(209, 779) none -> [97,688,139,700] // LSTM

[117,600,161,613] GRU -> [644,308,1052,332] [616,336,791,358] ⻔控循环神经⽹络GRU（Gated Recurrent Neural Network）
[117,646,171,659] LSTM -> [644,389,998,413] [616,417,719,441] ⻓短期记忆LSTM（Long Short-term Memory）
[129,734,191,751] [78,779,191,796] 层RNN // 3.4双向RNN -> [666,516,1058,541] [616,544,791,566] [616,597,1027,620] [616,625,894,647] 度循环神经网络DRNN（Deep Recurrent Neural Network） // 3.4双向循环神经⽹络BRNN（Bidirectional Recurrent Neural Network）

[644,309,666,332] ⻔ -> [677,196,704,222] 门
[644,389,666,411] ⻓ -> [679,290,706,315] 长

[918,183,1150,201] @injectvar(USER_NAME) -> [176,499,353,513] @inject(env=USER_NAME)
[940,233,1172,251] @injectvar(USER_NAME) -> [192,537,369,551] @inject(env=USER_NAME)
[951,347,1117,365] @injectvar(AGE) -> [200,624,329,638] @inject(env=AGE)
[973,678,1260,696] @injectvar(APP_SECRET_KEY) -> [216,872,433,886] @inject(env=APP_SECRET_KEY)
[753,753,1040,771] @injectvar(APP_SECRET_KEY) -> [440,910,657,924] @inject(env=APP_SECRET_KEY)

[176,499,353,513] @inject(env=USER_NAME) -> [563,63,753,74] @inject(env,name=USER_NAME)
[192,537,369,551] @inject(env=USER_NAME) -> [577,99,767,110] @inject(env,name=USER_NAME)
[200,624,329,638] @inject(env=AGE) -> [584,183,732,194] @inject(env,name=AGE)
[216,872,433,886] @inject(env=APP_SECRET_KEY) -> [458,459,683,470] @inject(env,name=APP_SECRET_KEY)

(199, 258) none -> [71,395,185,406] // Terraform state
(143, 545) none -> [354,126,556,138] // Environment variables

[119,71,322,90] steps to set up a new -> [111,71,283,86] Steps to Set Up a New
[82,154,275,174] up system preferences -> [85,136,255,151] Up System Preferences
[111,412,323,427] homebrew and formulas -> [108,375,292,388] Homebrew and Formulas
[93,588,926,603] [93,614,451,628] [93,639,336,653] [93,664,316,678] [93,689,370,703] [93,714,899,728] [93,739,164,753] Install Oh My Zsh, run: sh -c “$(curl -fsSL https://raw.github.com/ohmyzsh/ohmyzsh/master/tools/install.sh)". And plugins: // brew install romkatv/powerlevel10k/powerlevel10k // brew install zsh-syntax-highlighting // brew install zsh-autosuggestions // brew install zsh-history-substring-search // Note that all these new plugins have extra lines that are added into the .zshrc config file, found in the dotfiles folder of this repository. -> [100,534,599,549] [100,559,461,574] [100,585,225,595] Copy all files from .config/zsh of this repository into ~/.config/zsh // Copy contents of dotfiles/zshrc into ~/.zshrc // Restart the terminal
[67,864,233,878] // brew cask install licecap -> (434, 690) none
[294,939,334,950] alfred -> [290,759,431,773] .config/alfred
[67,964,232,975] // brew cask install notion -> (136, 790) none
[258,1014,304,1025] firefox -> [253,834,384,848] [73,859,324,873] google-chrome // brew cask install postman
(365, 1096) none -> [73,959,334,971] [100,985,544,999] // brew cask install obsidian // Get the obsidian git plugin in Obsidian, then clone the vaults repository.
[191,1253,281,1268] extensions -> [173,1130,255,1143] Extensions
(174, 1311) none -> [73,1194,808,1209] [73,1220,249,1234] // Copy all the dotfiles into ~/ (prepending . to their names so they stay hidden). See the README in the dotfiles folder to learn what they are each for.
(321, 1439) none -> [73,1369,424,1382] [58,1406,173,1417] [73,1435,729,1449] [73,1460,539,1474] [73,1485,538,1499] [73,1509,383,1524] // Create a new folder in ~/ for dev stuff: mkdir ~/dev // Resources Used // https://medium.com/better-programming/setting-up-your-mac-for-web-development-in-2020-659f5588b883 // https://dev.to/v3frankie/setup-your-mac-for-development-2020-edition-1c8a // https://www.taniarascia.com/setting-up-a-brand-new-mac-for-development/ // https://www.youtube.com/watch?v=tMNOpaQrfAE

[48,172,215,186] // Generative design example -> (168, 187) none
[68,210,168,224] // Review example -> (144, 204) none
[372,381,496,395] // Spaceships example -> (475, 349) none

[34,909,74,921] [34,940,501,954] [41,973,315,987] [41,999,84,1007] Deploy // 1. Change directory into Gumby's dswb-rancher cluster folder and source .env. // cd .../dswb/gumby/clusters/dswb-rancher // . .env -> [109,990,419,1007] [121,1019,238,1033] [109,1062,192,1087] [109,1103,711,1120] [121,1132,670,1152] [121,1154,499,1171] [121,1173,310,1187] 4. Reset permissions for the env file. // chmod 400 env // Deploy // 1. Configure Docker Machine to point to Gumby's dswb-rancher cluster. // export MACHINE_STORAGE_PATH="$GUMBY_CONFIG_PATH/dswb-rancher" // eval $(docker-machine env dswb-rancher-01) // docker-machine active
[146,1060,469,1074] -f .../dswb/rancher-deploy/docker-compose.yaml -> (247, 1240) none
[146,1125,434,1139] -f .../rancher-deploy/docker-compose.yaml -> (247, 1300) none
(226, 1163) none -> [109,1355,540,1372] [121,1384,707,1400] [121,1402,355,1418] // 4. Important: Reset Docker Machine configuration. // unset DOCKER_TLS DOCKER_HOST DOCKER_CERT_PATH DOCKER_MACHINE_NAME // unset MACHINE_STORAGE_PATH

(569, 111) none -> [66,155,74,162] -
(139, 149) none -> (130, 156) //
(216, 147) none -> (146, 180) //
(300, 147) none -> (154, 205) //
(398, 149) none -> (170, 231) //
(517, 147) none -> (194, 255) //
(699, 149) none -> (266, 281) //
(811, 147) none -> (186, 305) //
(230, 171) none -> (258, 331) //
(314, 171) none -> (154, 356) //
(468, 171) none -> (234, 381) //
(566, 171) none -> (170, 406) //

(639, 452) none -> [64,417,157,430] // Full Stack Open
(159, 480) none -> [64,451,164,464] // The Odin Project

Work to be completed: Look over the material above and report each line holding "Neural".

Solution to the problem:
[117,600,161,613] GRU -> [644,308,1052,332] [616,336,791,358] ⻔控循环神经⽹络GRU（Gated Recurrent Neural Network）
[129,734,191,751] [78,779,191,796] 层RNN // 3.4双向RNN -> [666,516,1058,541] [616,544,791,566] [616,597,1027,620] [616,625,894,647] 度循环神经网络DRNN（Deep Recurrent Neural Network） // 3.4双向循环神经⽹络BRNN（Bidirectional Recurrent Neural Network）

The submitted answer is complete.